### RECORDS FOR THE TASK
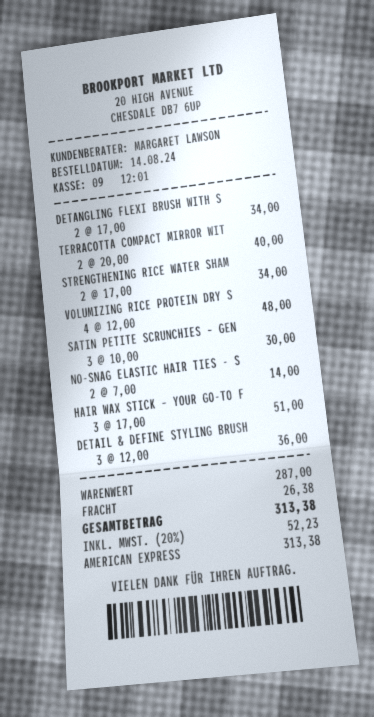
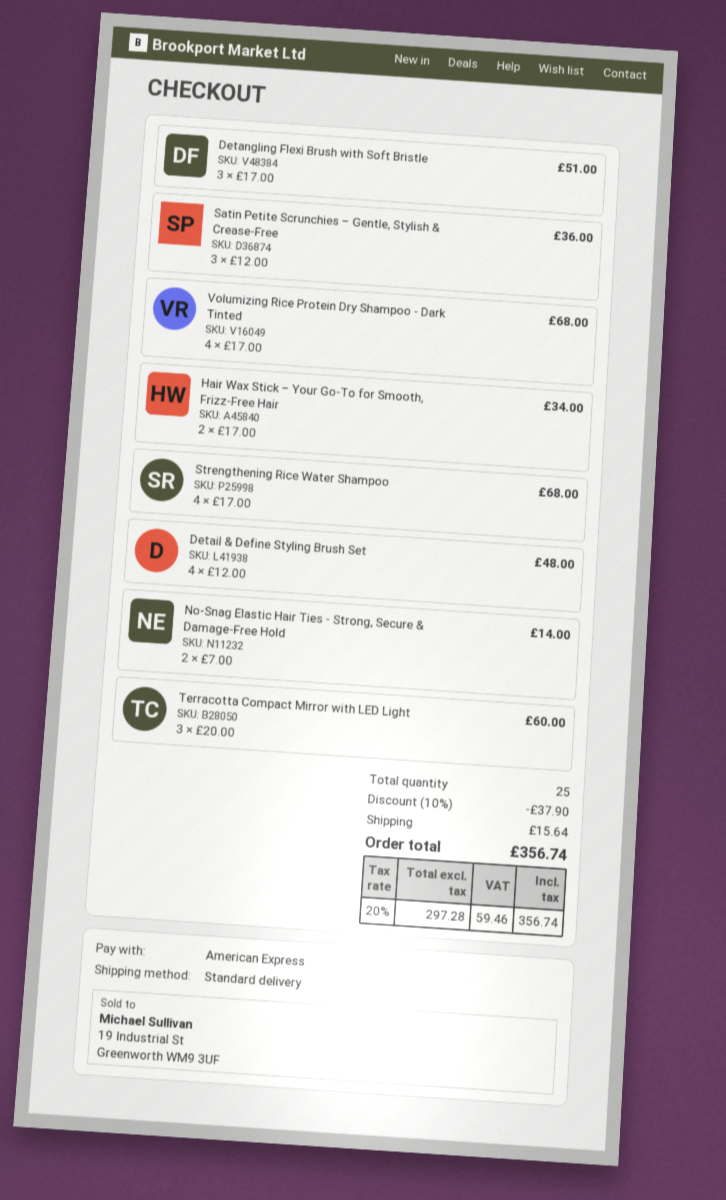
DETANGLING FLEXI BRUSH WITH S: 2 x 17.00 = 34.00 -> 3 x 17.00 = 51.00
TERRACOTTA COMPACT MIRROR WIT: 2 x 20.00 = 40.00 -> 3 x 20.00 = 60.00
STRENGTHENING RICE WATER SHAM: 2 x 17.00 = 34.00 -> 4 x 17.00 = 68.00
VOLUMIZING RICE PROTEIN DRY S: 4 x 12.00 = 48.00 -> 4 x 17.00 = 68.00
SATIN PETITE SCRUNCHIES – GEN: 3 x 10.00 = 30.00 -> 3 x 12.00 = 36.00
HAIR WAX STICK – YOUR GO-TO F: 3 x 17.00 = 51.00 -> 2 x 17.00 = 34.00
DETAIL & DEFINE STYLING BRUSH: 3 x 12.00 = 36.00 -> 4 x 12.00 = 48.00
discount: none -> 10% = 37.90
shipping: 26.38 -> 15.64
tax: 20% = 52.23 -> 20% = 59.46
total: 313.38 -> 356.74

### PROBLEM
The entries above are to be repeated exactly, except for any pictures.

### EXERCISE OUTPUT
DETANGLING FLEXI BRUSH WITH S: 2 x 17.00 = 34.00 -> 3 x 17.00 = 51.00
TERRACOTTA COMPACT MIRROR WIT: 2 x 20.00 = 40.00 -> 3 x 20.00 = 60.00
STRENGTHENING RICE WATER SHAM: 2 x 17.00 = 34.00 -> 4 x 17.00 = 68.00
VOLUMIZING RICE PROTEIN DRY S: 4 x 12.00 = 48.00 -> 4 x 17.00 = 68.00
SATIN PETITE SCRUNCHIES – GEN: 3 x 10.00 = 30.00 -> 3 x 12.00 = 36.00
HAIR WAX STICK – YOUR GO-TO F: 3 x 17.00 = 51.00 -> 2 x 17.00 = 34.00
DETAIL & DEFINE STYLING BRUSH: 3 x 12.00 = 36.00 -> 4 x 12.00 = 48.00
discount: none -> 10% = 37.90
shipping: 26.38 -> 15.64
tax: 20% = 52.23 -> 20% = 59.46
total: 313.38 -> 356.74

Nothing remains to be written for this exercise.